После очередного толчка локтем задрёмывающий Мунин кивнул и шмыгнул носом, покрасневшим от слёз. Одинцов надеялся, что историк понял смысл сказанного.

– Кто такой Варакса? – спросил профессор и неожиданно зевнул. – Простите…

– Это оч-ч-чень интересный приятель Одинцова, – ответил Салтаханов. – Можно сказать, сообщник. Он, к сожалению, погиб вчера… гм… в результате несчастного случая. И Одинцову теперь придётся отдуваться за двоих. Потому что наш с вами базовый постулат звучит так: случайностей не бывает! Я сказал, что всё началось с работы Мунина. А на самом деле всё началось намного раньше, когда Одинцов и Варакса привезли Ковчег Завета в Россию.

Псурцев с интересом наблюдал за Арцишевым. Профессор собирался зевнуть ещё раз, но застыл с перекошенным лицом.

– Как это? – спросил он, справившись с гримасой. – Что значит – привезли в Россию?

– Значит, взяли – и привезли, – для наглядности Салтаханов изобразил, как поднимает нечто двумя руками и переносит с места на место.

– Этого не может быть, – профессор обернулся к Одинцову. – Вы привезли Ковчег? И где он?

Одинцов пожал плечами.

– Понятия не имею. Я сам об этом только что узнал. Если бы всё было так просто, из меня бы ваш Ковчег давно вытряхнули, а вы бы здесь не сидели. И Мунин не сидел бы, и Ева тем более. Потому что зачем?

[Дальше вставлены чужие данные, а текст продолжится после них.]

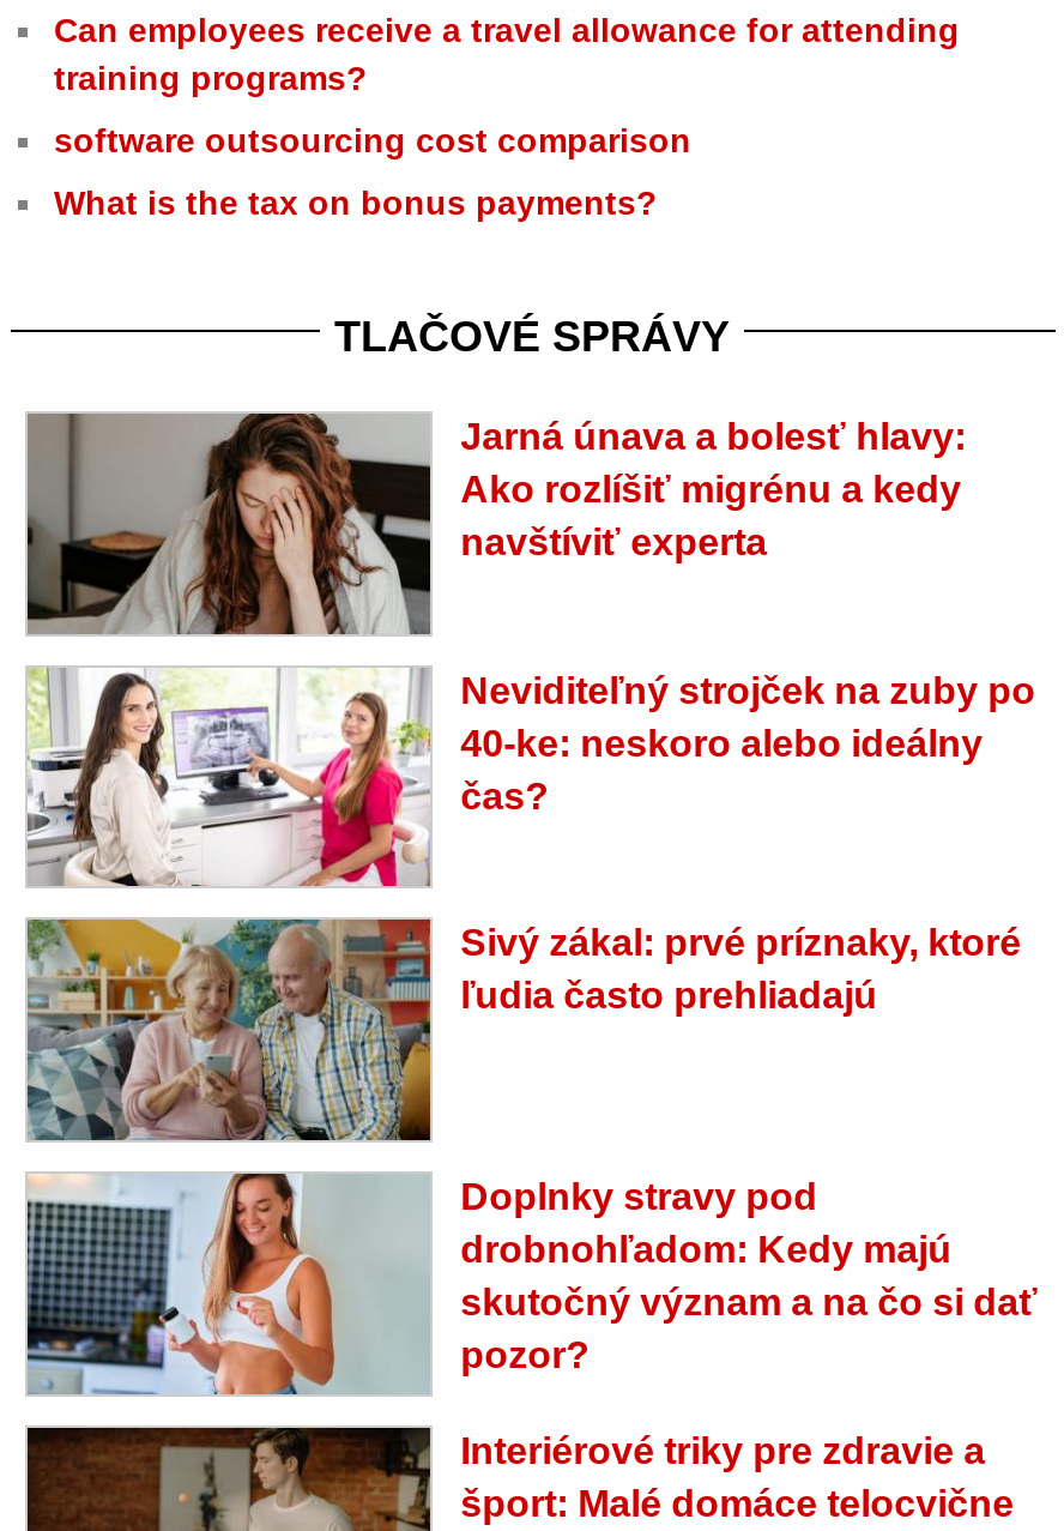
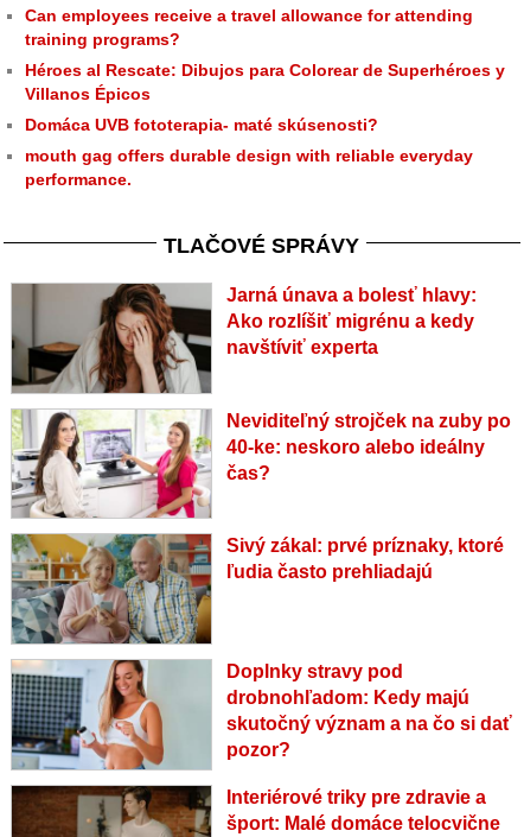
[54,121,691,222] software outsourcing cost comparison | What is the tax on bonus payments? -> [25,60,505,189] Héroes al Rescate: Dibujos para Colorear de Superhéroes y | Villanos Épicos | Domáca UVB fototerapia- maté skúsenosti? | mouth gag offers durable design with reliable everyday | performance.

– Вот именно – зачем? – Арцишев обернулся к Салтаханову.

– Анекдот есть такой, – продолжил Одинцов, снова привлекая к себе внимание профессора и остальных, – про современную больницу. Чтобы поставить пациенту клизму, нужны четыре специалиста. Один знает – кому ставить, второй – куда, третий – зачем и четвёртый – как.

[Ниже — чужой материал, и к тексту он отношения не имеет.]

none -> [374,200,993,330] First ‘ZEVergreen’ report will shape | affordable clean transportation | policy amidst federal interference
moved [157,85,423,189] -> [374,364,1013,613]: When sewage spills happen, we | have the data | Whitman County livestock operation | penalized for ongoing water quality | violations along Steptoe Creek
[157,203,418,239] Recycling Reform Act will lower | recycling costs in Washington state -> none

– Пациент у нас есть, – Одинцов кивнул на Салтаханова, – и нас как раз четверо. Дело за немногим.

Псурцев усмехнулся в комнатке за стеклом. Толково изложено, что тут скажешь… Молодец Одинцов. А другие в КУОС не попадали: как говорится, если при отборе допущена ошибка – обучение не имеет смысла. Одинцов хорош, вот Салтаханов напрасно тянет время. Генерал бросил взгляд на часы. Давно уже пора закругляться.

– Осторожнее с шуточками, – посоветовал Салтаханов, исподлобья глядя на Одинцова и стараясь сохранять спокойствие. – Вы не в том положении. Но смысл уловили верно. Допустим, это Варакса спрятал Ковчег и вы ни при чём. В любом случае вам четверым при моём посильном участии предстоит сообразить, как его найти.

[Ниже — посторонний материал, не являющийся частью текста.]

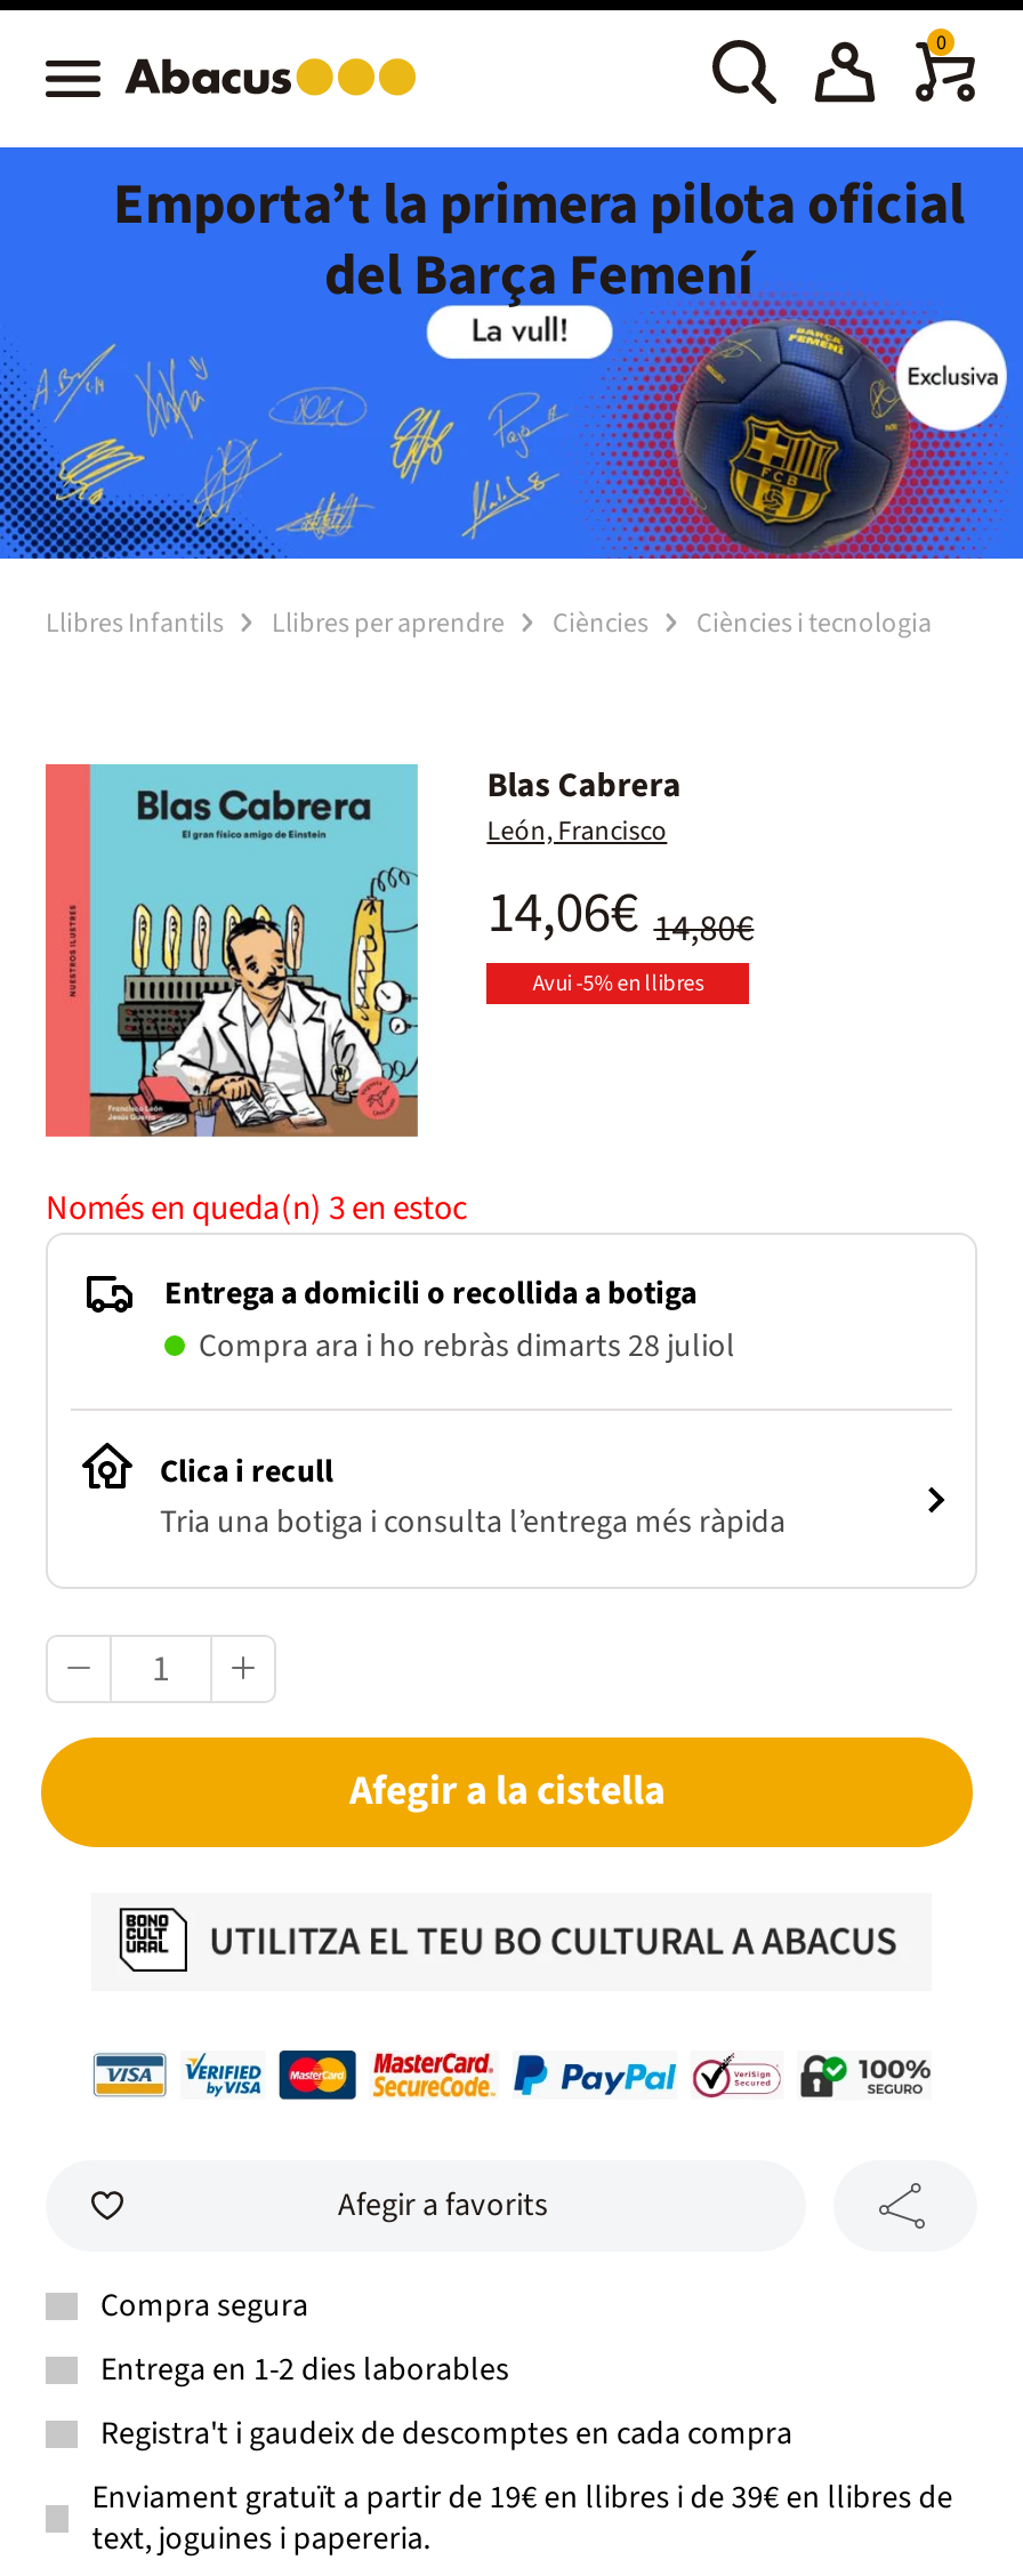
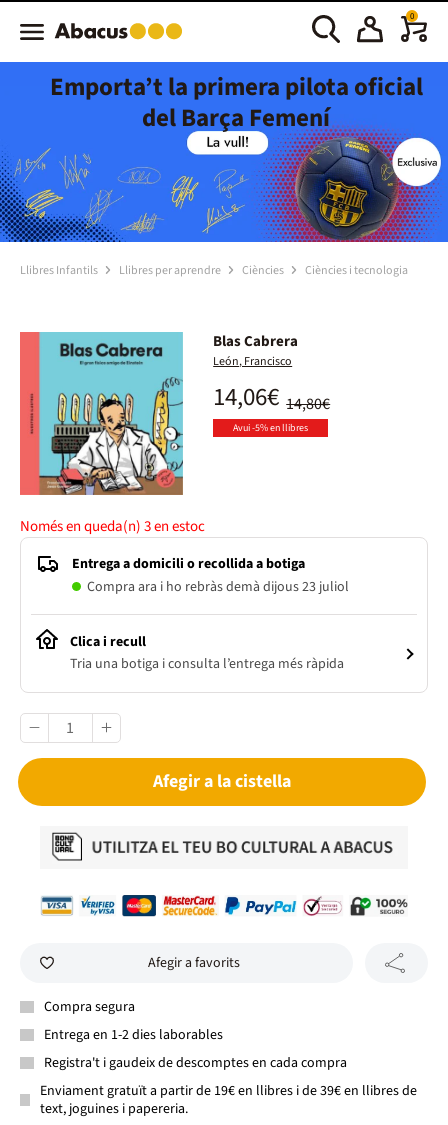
[199,1324,735,1370] Compra ara i ho rebràs dimarts 28 juliol -> [87,577,349,597] Compra ara i ho rebràs demà dijous 23 juliol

Он положил мел на полочку под доской и, отряхивая руки, уселся на место инструктора.

– С функциями каждого примерно понятно. Судя по тому, как Варакса вёл себя по отношению к вам, – Салтаханов обратился к Мунину, – вы знаете что-то очень важное. Это важное явно связано с Ковчегом и может привести нас к нему.

– Вы, профессор, – Салтаханов повернулся к Арцишеву, – лучший эксперт, какого только можно пожелать. Вы знаете всё про Ковчег. Поможете разобраться, что же мы ищем и как с ним надо обращаться.

– Вы, Ева – прекрасный аналитик, – Салтаханов не удержался, – прекрасный во всех смыслах слова. Вы уже начали работать с информацией Мунина и будете дальше анализировать сведения, которые дадут историк с профессором. А главное, будете анализировать то, что скажет он.

Салтаханов ткнул пальцем в сторону Одинцова и перевёл на него недобрый взгляд.

– Вы единственный, кто много лет был знаком с Вараксой. Вы должны знать его как облупленного, и с вашей помощью мы восстановим его логику. Кроме того, вы единственный из нас, кто уже прикасался к Ковчегу. Можете говорить что угодно, только я в этом уверен.

– А вот я не уверен, – возразил профессор и надел очки. – Совсем не уверен. Более того, это почти невероятно. Только сейчас уже сил нет объяснять почему. Спать хочется – просто с ног валюсь.

– Да, конечно, – Салтаханов поднялся, – на сегодня мы закончили. Как принято говорить, всем спасибо, все свободны. Вас проводят к вашим номерам.

Профессор с Евой тоже встали. Одинцов кивком указал Мунину на дверь и слегка подтолкнул плечом; проследил, как историк в спадающих джинсах шаркает на выход, и окликнул Салтаханова:

– Ещё минутка найдётся? Надо бы кое-что обсудить.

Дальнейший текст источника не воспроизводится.